** ENTRIES SHOWN **
%%

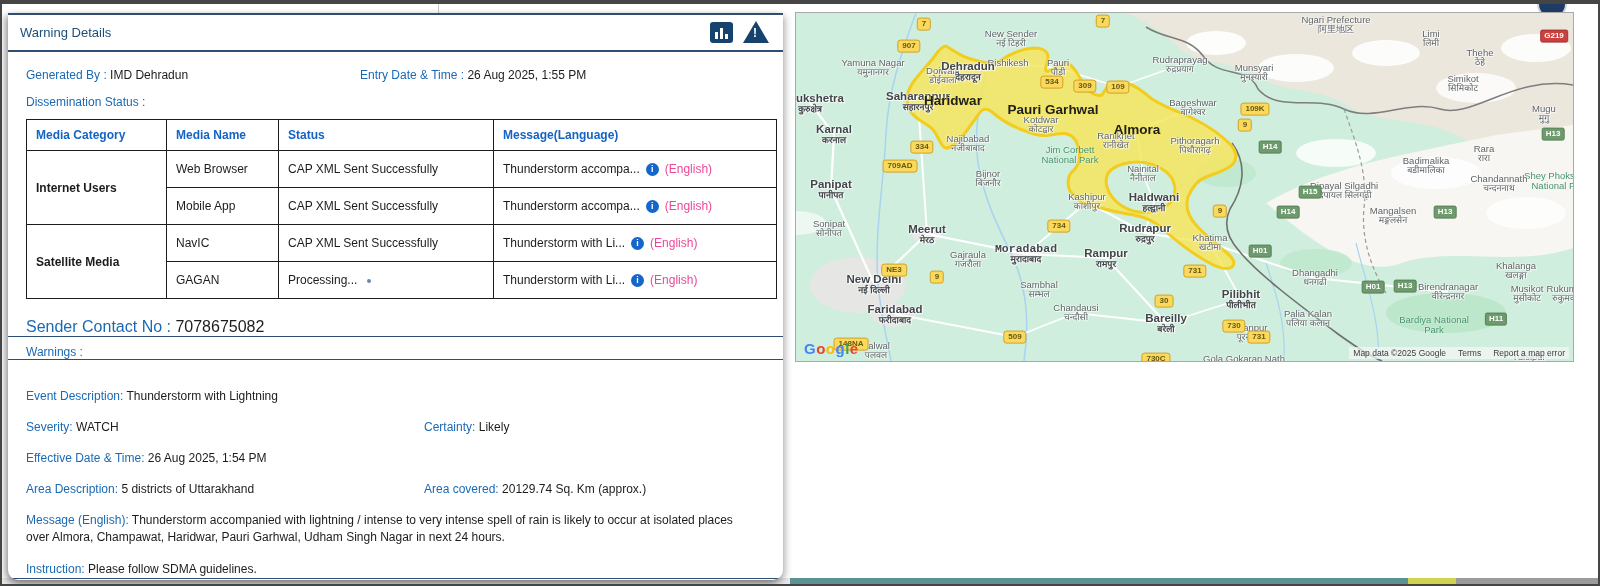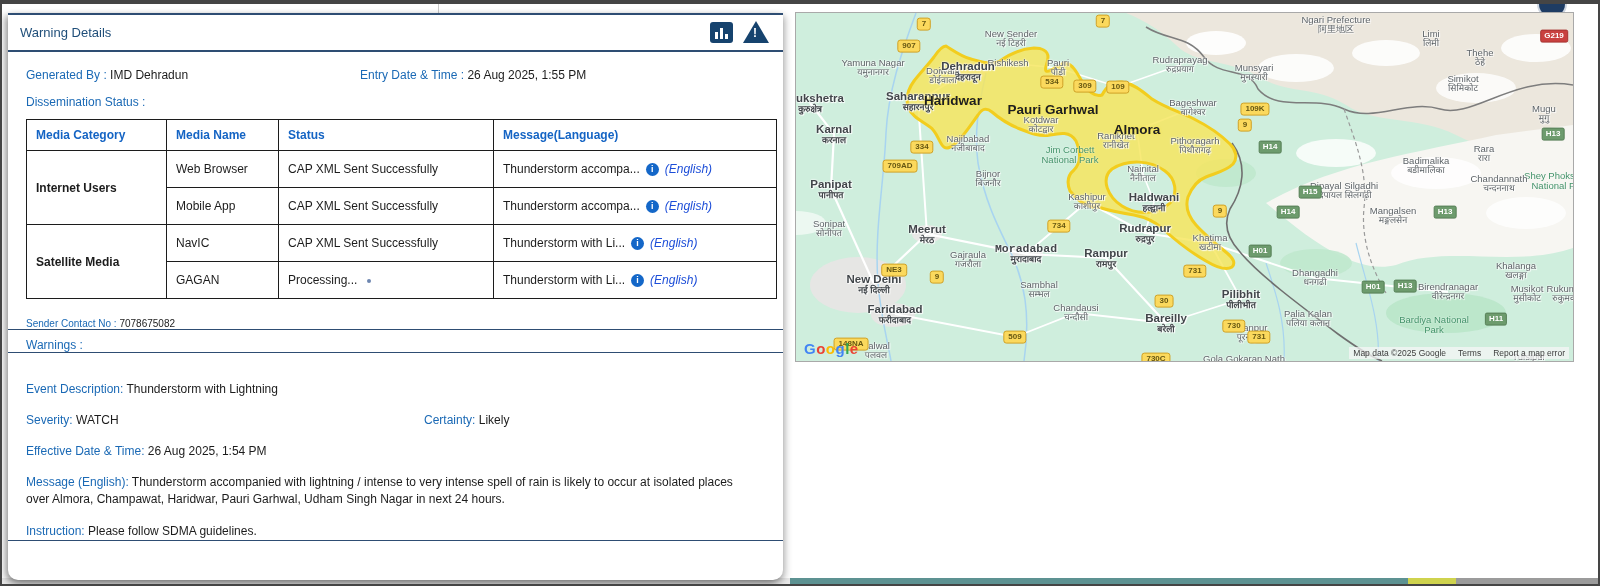"(English)" .lang { color: #1d4ed8 -> #ec4899; font-style: italic -> none }
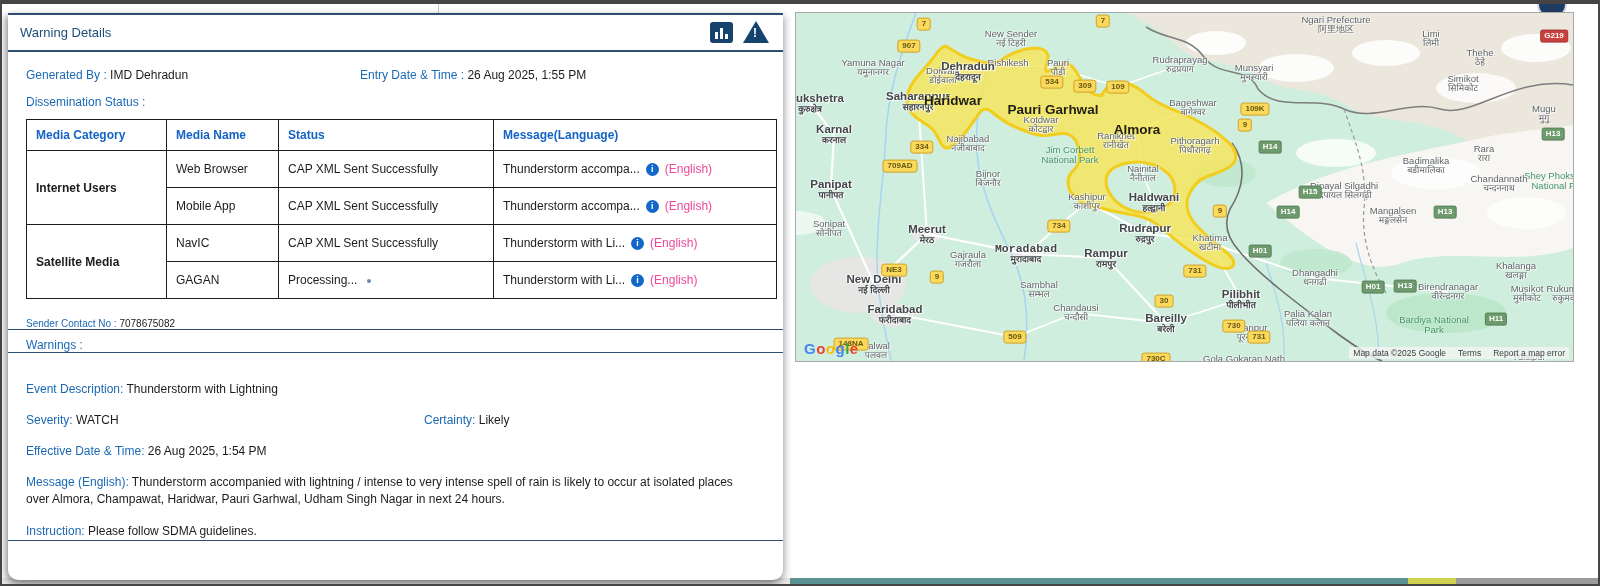"Sender Contact No : 7078675082" .sender-row { font-size: 10px -> 16px }
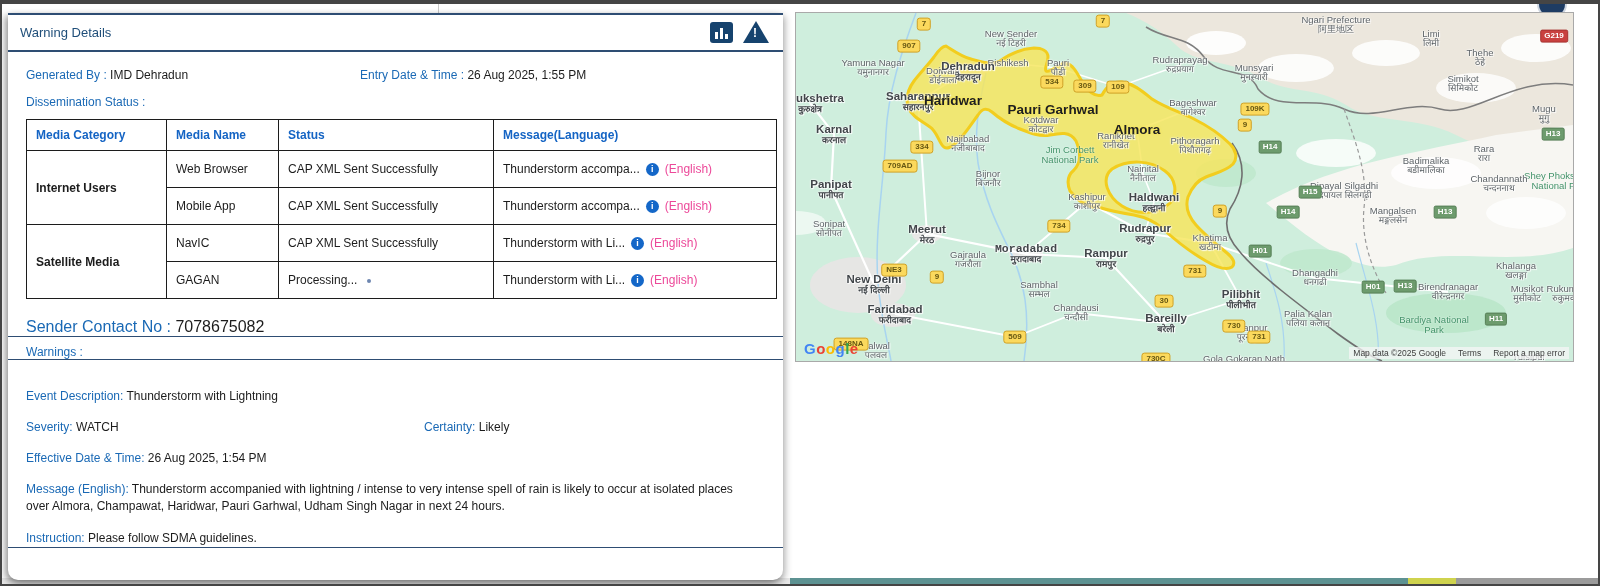"Area Description: 5 districts of" div.detail-row { html: none -> <div> <div> <span>Area Description:</span> <span>5 districts of Uttarakhand</span> </div> <div> <span>Area covered:</span> <span>20129.74 Sq. Km (approx.)</span> </div> </div> }
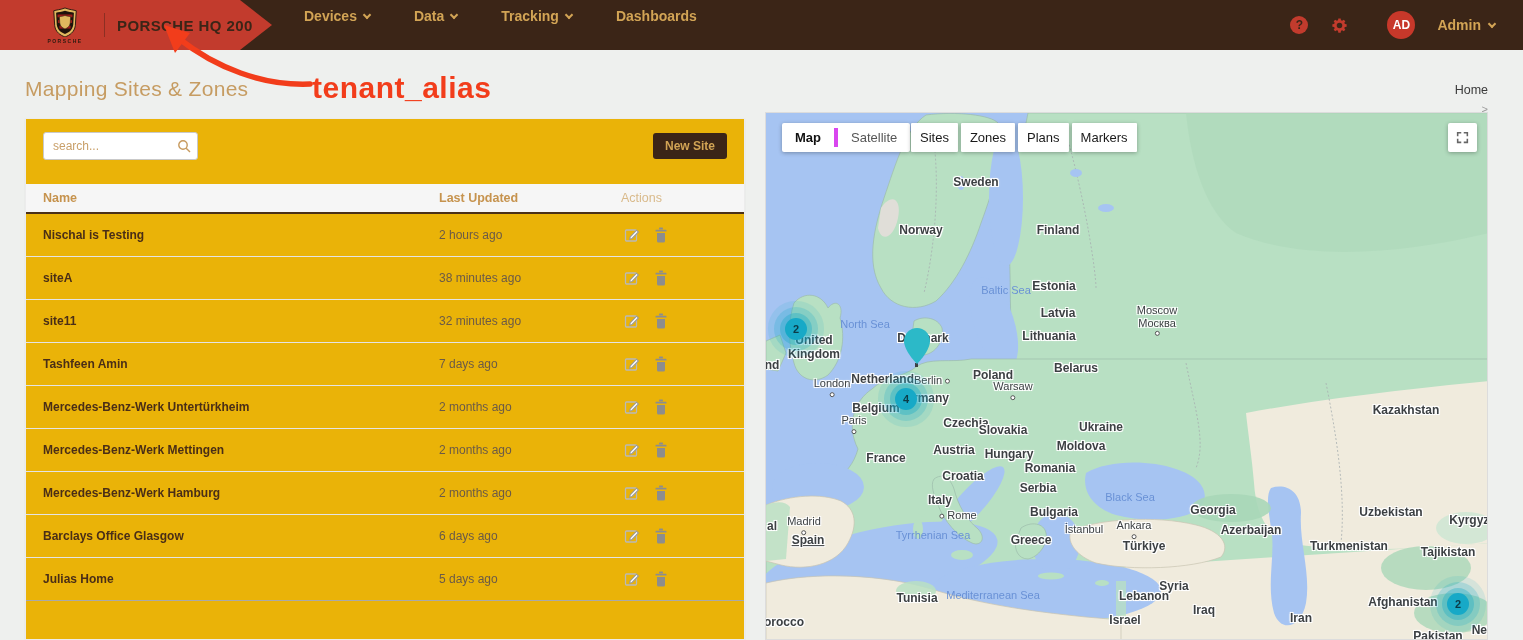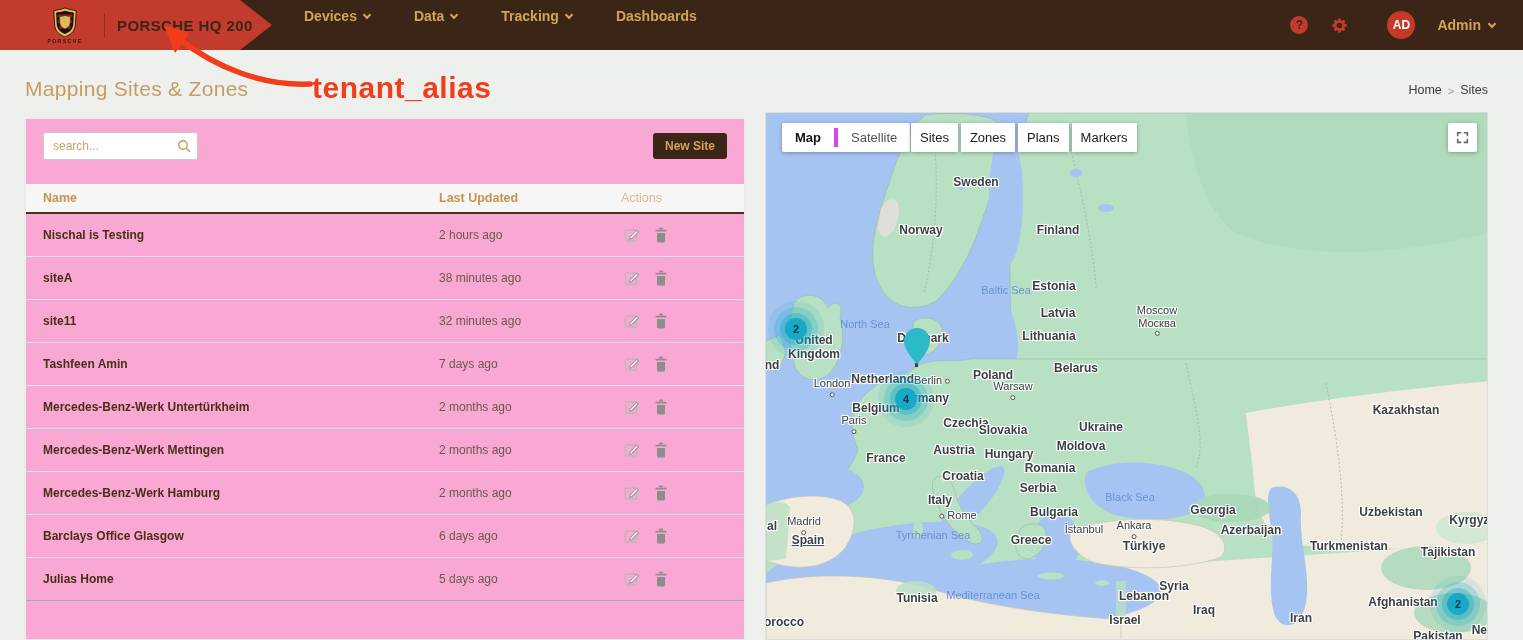"Home" .breadcrumb { flex-direction: none -> column }
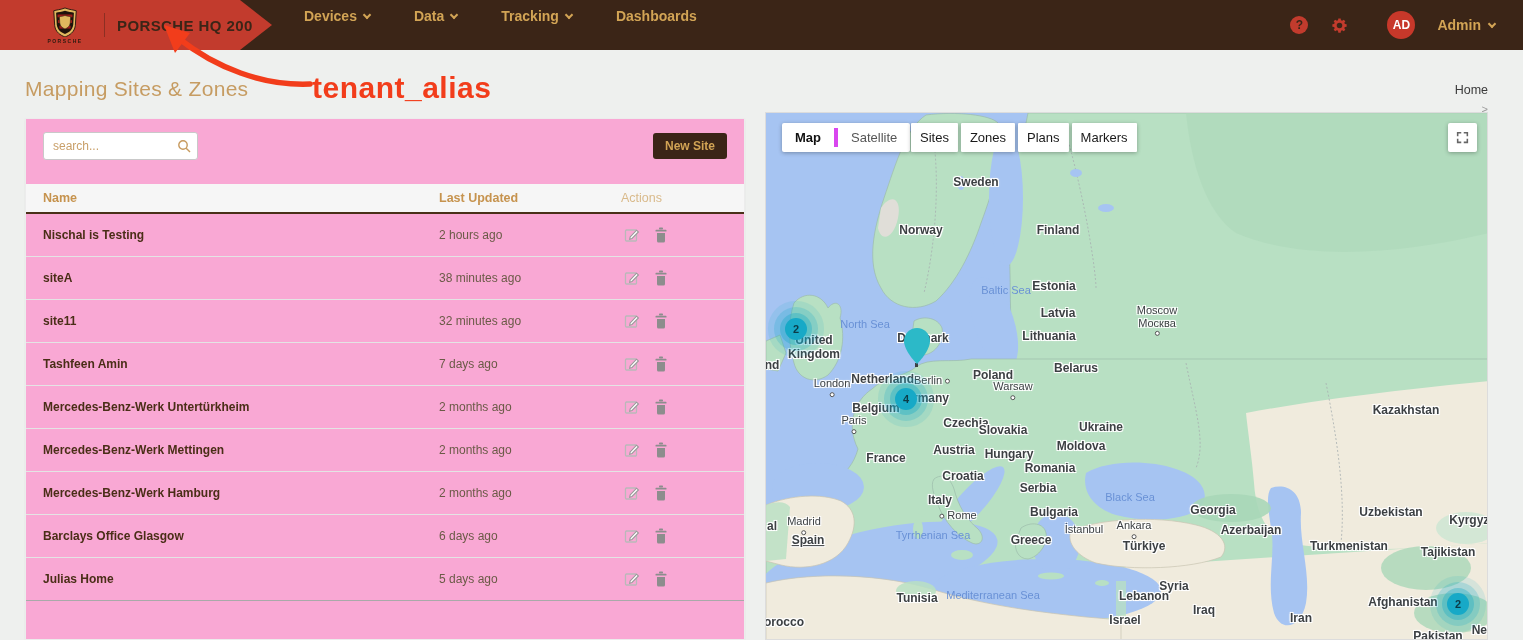"search..." .sites-card { background: #f9a8d4 -> #eab308 }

%%

What you return must match the lines above from the one with "Description: 5 districts" through the one with "flex-direction: none ->" exactly, with both ends included and the pictures excluded.

** REPLY TO THE EXERCISE **
"Area Description: 5 districts of" div.detail-row { html: none -> <div> <div> <span>Area Description:</span> <span>5 districts of Uttarakhand</span> </div> <div> <span>Area covered:</span> <span>20129.74 Sq. Km (approx.)</span> </div> </div> }
"Home" .breadcrumb { flex-direction: none -> column }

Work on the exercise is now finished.